Benton rinses his face in a water fountain, and runs into William. Benton is surprised that William's still there. William says that the nurses thought he was a volunteer, and put him to work. Benton chuckles that now William has an experience to talk about in his interview. William says, "I don't know...." Benton points out, "It's yours -- you might as well use it." William explains, "I mean, I don't know if I want to." "'Want to' what?" Benton asks, crossing his arms. William says, "What I saw tonight -- most people go their whole lives without seeing stuff like that!" Benton nods indulgently. William goes on, "Drilling into a little boy's head? Guys having their legs cut off?

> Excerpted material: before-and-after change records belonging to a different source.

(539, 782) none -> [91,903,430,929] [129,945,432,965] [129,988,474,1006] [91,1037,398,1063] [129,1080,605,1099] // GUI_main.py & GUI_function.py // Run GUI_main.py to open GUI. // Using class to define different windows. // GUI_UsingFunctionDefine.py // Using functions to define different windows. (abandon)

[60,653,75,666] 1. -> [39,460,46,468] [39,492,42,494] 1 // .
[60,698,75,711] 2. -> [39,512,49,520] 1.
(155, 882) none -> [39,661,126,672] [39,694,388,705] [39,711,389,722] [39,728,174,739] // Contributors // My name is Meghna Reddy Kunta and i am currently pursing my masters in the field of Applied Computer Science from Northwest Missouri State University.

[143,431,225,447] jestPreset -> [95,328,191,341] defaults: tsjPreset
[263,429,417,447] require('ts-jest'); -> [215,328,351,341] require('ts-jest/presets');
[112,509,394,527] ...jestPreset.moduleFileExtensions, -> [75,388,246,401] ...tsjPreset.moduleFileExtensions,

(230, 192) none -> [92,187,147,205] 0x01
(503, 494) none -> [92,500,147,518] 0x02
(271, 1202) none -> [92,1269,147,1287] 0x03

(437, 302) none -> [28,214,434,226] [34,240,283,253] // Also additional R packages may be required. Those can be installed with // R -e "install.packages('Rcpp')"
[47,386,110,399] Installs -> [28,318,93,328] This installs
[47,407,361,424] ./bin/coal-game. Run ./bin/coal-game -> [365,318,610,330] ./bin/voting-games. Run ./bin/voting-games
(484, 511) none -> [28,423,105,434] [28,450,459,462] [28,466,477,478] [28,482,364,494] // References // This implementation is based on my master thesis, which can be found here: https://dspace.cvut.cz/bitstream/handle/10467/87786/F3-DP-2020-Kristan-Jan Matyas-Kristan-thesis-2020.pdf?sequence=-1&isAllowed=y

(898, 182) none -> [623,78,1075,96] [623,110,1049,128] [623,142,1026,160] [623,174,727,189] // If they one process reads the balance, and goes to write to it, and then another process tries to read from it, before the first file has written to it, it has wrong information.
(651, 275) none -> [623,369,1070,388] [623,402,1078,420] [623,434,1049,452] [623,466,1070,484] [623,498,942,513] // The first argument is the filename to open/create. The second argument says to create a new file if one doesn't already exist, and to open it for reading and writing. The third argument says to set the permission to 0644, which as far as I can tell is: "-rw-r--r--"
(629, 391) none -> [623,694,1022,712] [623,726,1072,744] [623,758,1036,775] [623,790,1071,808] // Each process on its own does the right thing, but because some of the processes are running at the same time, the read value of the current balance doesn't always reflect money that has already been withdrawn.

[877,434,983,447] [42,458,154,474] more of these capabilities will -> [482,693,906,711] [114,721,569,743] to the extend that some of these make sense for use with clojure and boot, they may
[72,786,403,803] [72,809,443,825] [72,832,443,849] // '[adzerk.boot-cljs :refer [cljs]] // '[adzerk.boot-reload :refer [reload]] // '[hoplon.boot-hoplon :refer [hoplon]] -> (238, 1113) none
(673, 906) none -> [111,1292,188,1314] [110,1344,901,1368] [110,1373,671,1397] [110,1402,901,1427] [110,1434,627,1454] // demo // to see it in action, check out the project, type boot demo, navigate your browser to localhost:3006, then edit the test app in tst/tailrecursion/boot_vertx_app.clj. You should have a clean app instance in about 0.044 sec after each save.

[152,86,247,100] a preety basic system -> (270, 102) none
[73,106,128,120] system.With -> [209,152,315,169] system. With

People dying -- right in front of you?" Benton drawls, "You get used to it." William says, "Yeah -- that's what I'm afraid of. But thanks for helping me find out early." Benton tells him, "Go to the interview." William protests, "Dr. Benton --" Benton repeats, "Go to the interview. You may feel differently in a few days." "I know, but --" William attempts. "Give yourself options," Benton suggests, and ambles off. Quinn exhorts William to walk away from the camera, but his prayers are not answered, either.